Unlike the typical image of an air traffic control center — a dark room full of people wearing headphones and staring at radar screens — NASA’s system, like the drones themselves, would dispense with the people and use computers and algorithms to figure out where they can and cannot fly.
The commercial viability of delivery drones would depend heavily on two things: how many people live in the area and how much people are willing to pay for the service.
Dr. Kopardekar said he expected the first commercial applications to be in agriculture and “asset monitoring,” like keeping an eye on crops or remote oil pipelines.
“In agriculture, I’m hoping we will see some action inside of the next year,” he said.
Over time — perhaps within five years — Dr. Kopardekar said he expected drones to make deliveries to sparsely populated areas, like rural Australia, where Google spent part of August delivering things like cattle vaccines and candy bars to a farmer.
Of course, the Federal Aviation Administration controls the skies in the United States, and it would have to sign off on any kind of drone management system. An F.A.A. spokesman said the agency expected to publish a proposed rule for small unmanned aircraft (less than 55 pounds) this year.
The F.A.A. prohibition on commercial drone use has not stopped photographers.

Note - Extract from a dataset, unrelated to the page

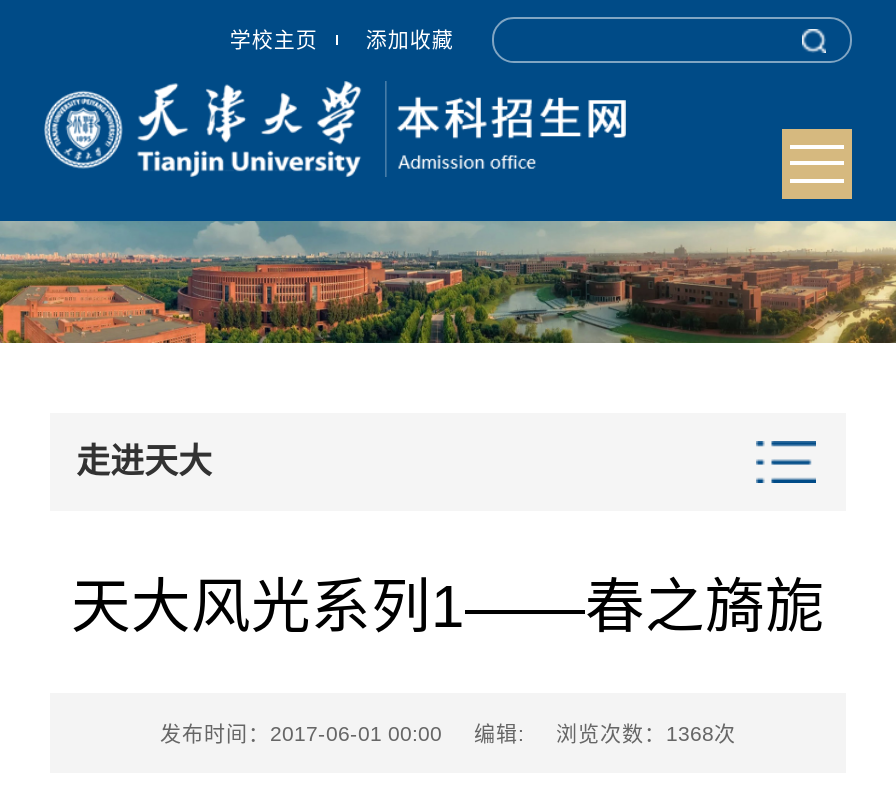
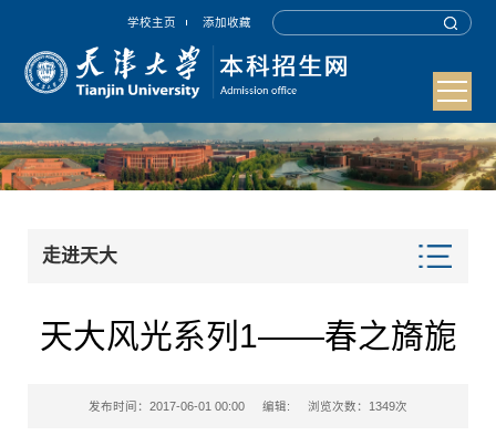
[160,721,736,745] 发布时间：2017-06-01 00:00 编辑: 浏览次数：1368次 -> [89,399,407,413] 发布时间：2017-06-01 00:00 编辑: 浏览次数：1349次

Indeed, a video of the damage created by the recent earthquake in Napa, Calif., shot by a camera attached to a drone, was widely circulated over the Internet last week. And hobbyists do not need F.A.A. permission, so long as they don’t endanger other “aircraft or people or property.”
Google plans to spend the next year improving its drone’s ability to navigate between two points, as well as its “detect and avoid” system, the network of sensors that keeps it from running into things, according to a spokeswoman. The company expects it to be “a few years but less than a decade” before people can realistically use it.
But for drones to make it into cities, the technology of delivery could end up taking a back seat to everything else.
“There is the technology piece and then there is the public acceptance piece, and both have to evolve,” Dr. Kopardekar said. “If they are taken over by some rogue elements, how do you manage them? How do you have them safely land and take off in the presence of a grandma doing landscaping and kids playing soccer?”
This may explain why Domino’s Pizza, based in Ann Arbor, Mich., sees a long future for human delivery drivers. Last year, after one of the pizza chain’s British franchisees published a heavily shared video that showed a drone delivering pizza, there was much excitement about the prospect of pizza by drone. Sadly, that was a one-time publicity stunt.
“We did not and are not testing drone delivery,” a Domino’s spokesman, Tim McIntyre, wrote in an email. “Given the fact that these things have spinning blades, could be stolen, shot at or batted like piñatas, we didn’t think the idea would ‘fly’ here in the U.S.”